If any of the above cannot be sourced reliably, the corresponding section should either be omitted or framed in clearly conditional language rather than asserted as fact.
Suggested structure for the final article
Once verified material is gathered, editors may consider organising the final article along the following lines. An introductory lead paragraph should summarise what the examination is, who conducts it, and what course it leads to, without unsupported detail. This may be followed by a section on the regulatory and institutional context, locating the examination within Haryana's nursing and paramedical education framework and referencing the role of the Indian Nursing Council and the state nursing council.
A subsequent section could address eligibility and application, presenting criteria in a neutral, descriptive manner. A separate section on examination pattern and syllabus may be included only if a written test is in fact conducted; otherwise, the article should explain the merit-based admission process. Counselling, seat allotment, and participating institutions can form another section, with care taken not to list institutions that are not officially recognised. A short section on the resulting qualification and registration with the relevant council would help readers understand the post-examination pathway. Finally, sections on history, reforms, and external links should be added where sourced material supports them. Throughout, a "See also" block can connect the article to related entries on nursing education, paramedical entrance examinations, and Haryana's healthcare administration.
Editorial notes
Reviewers should treat this draft strictly as a starting point. No date, statistic, fee, ranking, official name, or institutional attribution in the eventual article should be carried over from assumption; each must be independently sourced. The acronym ANM should be expanded on first use, and the article should clarify early on that it deals with an admission or entrance process rather than with recruitment to government posts, to avoid misleading readers searching for job notifications.
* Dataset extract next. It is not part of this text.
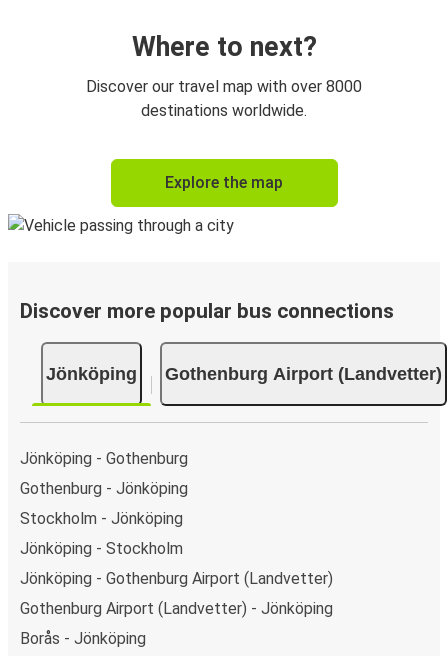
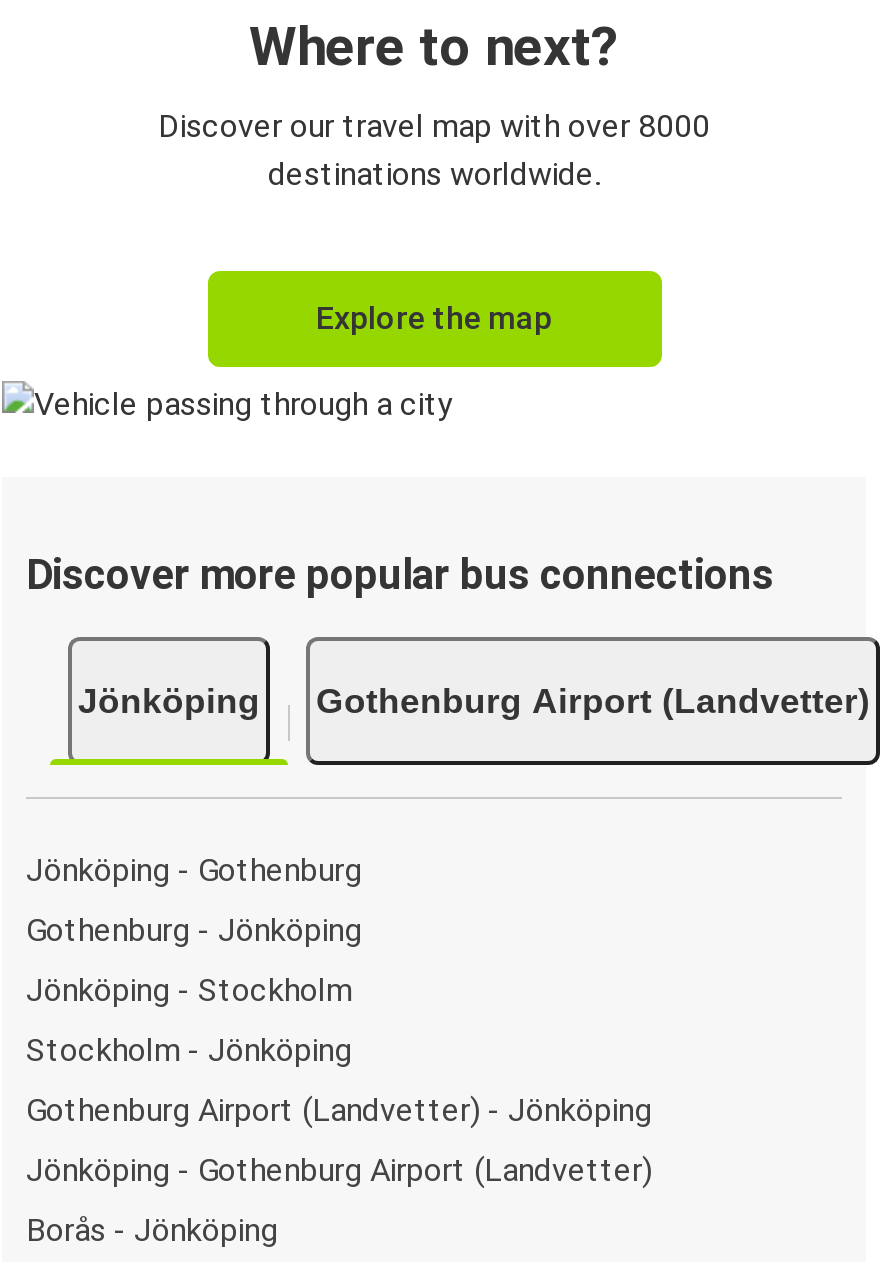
moved down: Stockholm - Jönköping

moved up: Jönköping - Stockholm

moved down: Jönköping - Gothenburg Airport (Landvetter)

moved up: Gothenburg Airport (Landvetter) - Jönköping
Tone should remain neutral and encyclopaedic, avoiding language that reads as advisory, promotional, or coaching-oriented. Editors should also ensure compliance with IndiaWiki's policies on verifiability, neutral point of view, and citation. If, after research, it emerges that there is no distinct, notable examination by this name and that admissions are handled entirely at institution level, the appropriate course of action may be to redirect the title to a broader article on nursing education in Haryana rather than to maintain a standalone entry. Any contentious material, particularly relating to allegations, irregularities, or litigation, must be cited to high-quality sources and attributed carefully.
References
References to be added by editors. Suggested categories of sources include: official notifications issued by the relevant Haryana state department or directorate; publications of the Haryana Nurses Registration Council; regulations of the Indian Nursing Council; gazette notifications of the Government of Haryana; and reports in established newspapers of record. Each factual claim in the final article should be supported by an inline citation to one of these sources. Placeholder citations or unsourced assertions should be removed before the article is moved out of draft space.